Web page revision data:
= Beginning of Section =

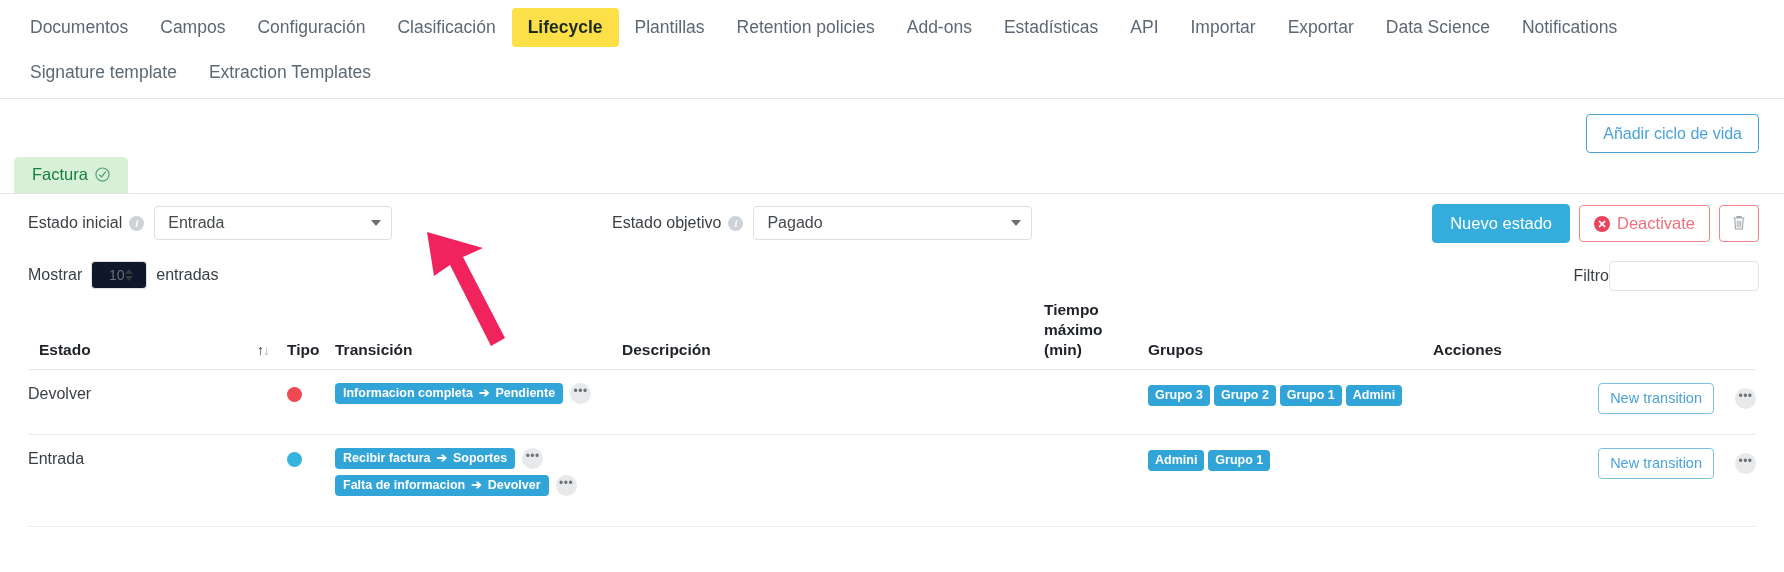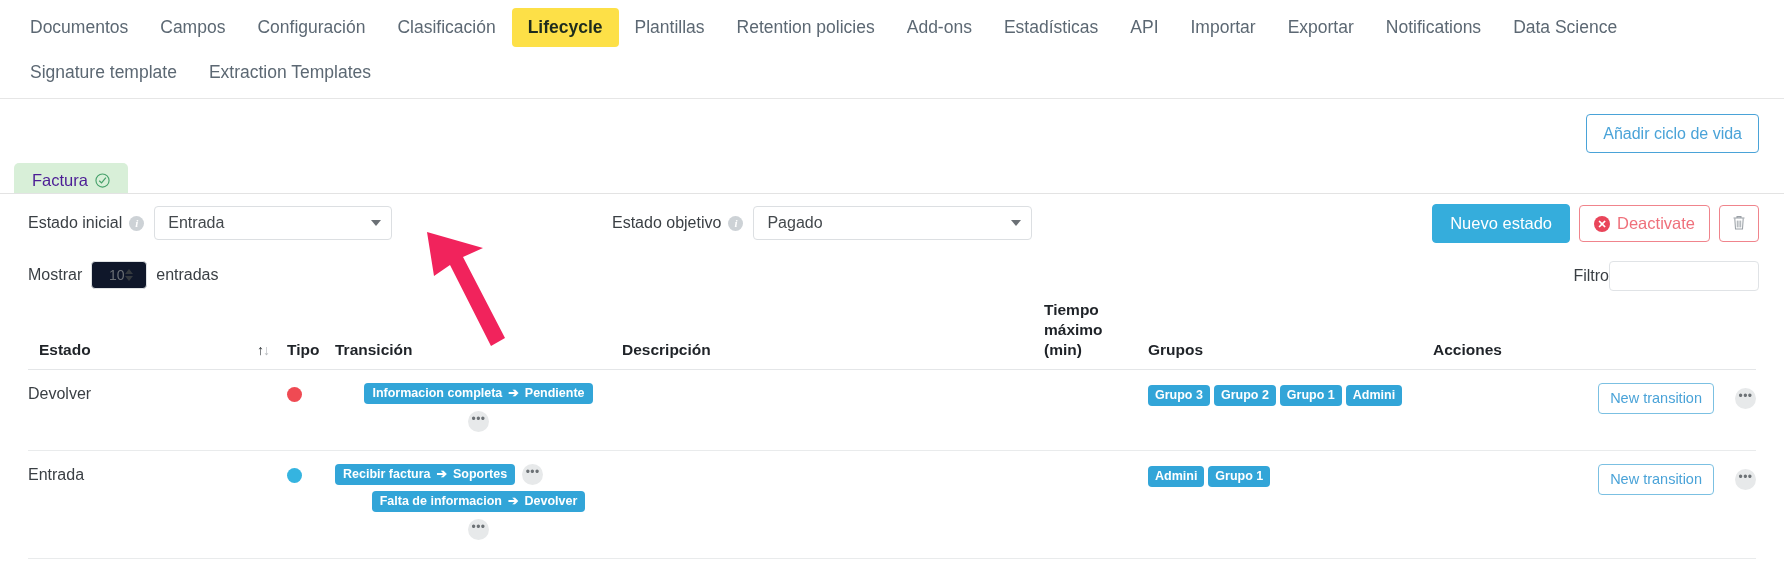--- a/index.html
+++ b/index.html
@@ -67,23 +67,23 @@
   .entity-tabs {
     border-bottom: 1px solid #e3e3e3;
     padding-left: 14px;
     height: 36px;
     display: flex;
     align-items: flex-end;
   }
   .entity-tab {
     background: #d8efd8;
     border-radius: 5px 5px 0 0;
-    padding: 8px 18px 3px 18px;
+    padding: 8px 18px 9px 18px;
     font-size: 16.5px;
-    color: #4c1d95;
+    color: #15803d;
     display: flex;
     align-items: center;
     gap: 7px;
     cursor: pointer;
     line-height: 19px;
   }
   .check-circle {
     width: 15px;
     height: 15px;
     display: inline-block;
@@ -319,21 +319,21 @@
     display: inline-block;
     margin-top: 4px;
   }
 
   .trans-line {
     display: flex;
     align-items: center;
     gap: 7px;
     margin-bottom: 6px;
   }
-  .trans-line:last-child { margin-bottom: 4px; flex-direction: column; }
+  .trans-line:last-child { margin-bottom: 16px; }
   .badge-trans {
     background: #32a5d8;
     color: #ffffff;
     border-radius: 4px;
     font-size: 12.5px;
     font-weight: bold;
     padding: 3px 8px 4px 8px;
     display: inline-flex;
     align-items: center;
     gap: 6px;
@@ -400,22 +400,22 @@
   <div class="nav-item">Configuración</div>
   <div class="nav-item">Clasificación</div>
   <div class="nav-item active">Lifecycle</div>
   <div class="nav-item">Plantillas</div>
   <div class="nav-item">Retention policies</div>
   <div class="nav-item">Add-ons</div>
   <div class="nav-item">Estadísticas</div>
   <div class="nav-item">API</div>
   <div class="nav-item">Importar</div>
   <div class="nav-item">Exportar</div>
+  <div class="nav-item">Data Science</div>
   <div class="nav-item">Notifications</div>
-  <div class="nav-item">Data Science</div>
   <div class="nav-item">Signature template</div>
   <div class="nav-item">Extraction Templates</div>
 </div>
 
 <div class="toprow">
   <button class="btn-add-lifecycle">Añadir ciclo de vida</button>
 </div>
 
 <div class="entity-tabs">
   <div class="entity-tab">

= End of Section =

(Exercise requirements): Reproduce each entry exactly as given; no pictures, please.

(Written answer):
--- a/index.html
+++ b/index.html
@@ -67,23 +67,23 @@
   .entity-tabs {
     border-bottom: 1px solid #e3e3e3;
     padding-left: 14px;
     height: 36px;
     display: flex;
     align-items: flex-end;
   }
   .entity-tab {
     background: #d8efd8;
     border-radius: 5px 5px 0 0;
-    padding: 8px 18px 3px 18px;
+    padding: 8px 18px 9px 18px;
     font-size: 16.5px;
-    color: #4c1d95;
+    color: #15803d;
     display: flex;
     align-items: center;
     gap: 7px;
     cursor: pointer;
     line-height: 19px;
   }
   .check-circle {
     width: 15px;
     height: 15px;
     display: inline-block;
@@ -319,21 +319,21 @@
     display: inline-block;
     margin-top: 4px;
   }
 
   .trans-line {
     display: flex;
     align-items: center;
     gap: 7px;
     margin-bottom: 6px;
   }
-  .trans-line:last-child { margin-bottom: 4px; flex-direction: column; }
+  .trans-line:last-child { margin-bottom: 16px; }
   .badge-trans {
     background: #32a5d8;
     color: #ffffff;
     border-radius: 4px;
     font-size: 12.5px;
     font-weight: bold;
     padding: 3px 8px 4px 8px;
     display: inline-flex;
     align-items: center;
     gap: 6px;
@@ -400,22 +400,22 @@
   <div class="nav-item">Configuración</div>
   <div class="nav-item">Clasificación</div>
   <div class="nav-item active">Lifecycle</div>
   <div class="nav-item">Plantillas</div>
   <div class="nav-item">Retention policies</div>
   <div class="nav-item">Add-ons</div>
   <div class="nav-item">Estadísticas</div>
   <div class="nav-item">API</div>
   <div class="nav-item">Importar</div>
   <div class="nav-item">Exportar</div>
+  <div class="nav-item">Data Science</div>
   <div class="nav-item">Notifications</div>
-  <div class="nav-item">Data Science</div>
   <div class="nav-item">Signature template</div>
   <div class="nav-item">Extraction Templates</div>
 </div>
 
 <div class="toprow">
   <button class="btn-add-lifecycle">Añadir ciclo de vida</button>
 </div>
 
 <div class="entity-tabs">
   <div class="entity-tab">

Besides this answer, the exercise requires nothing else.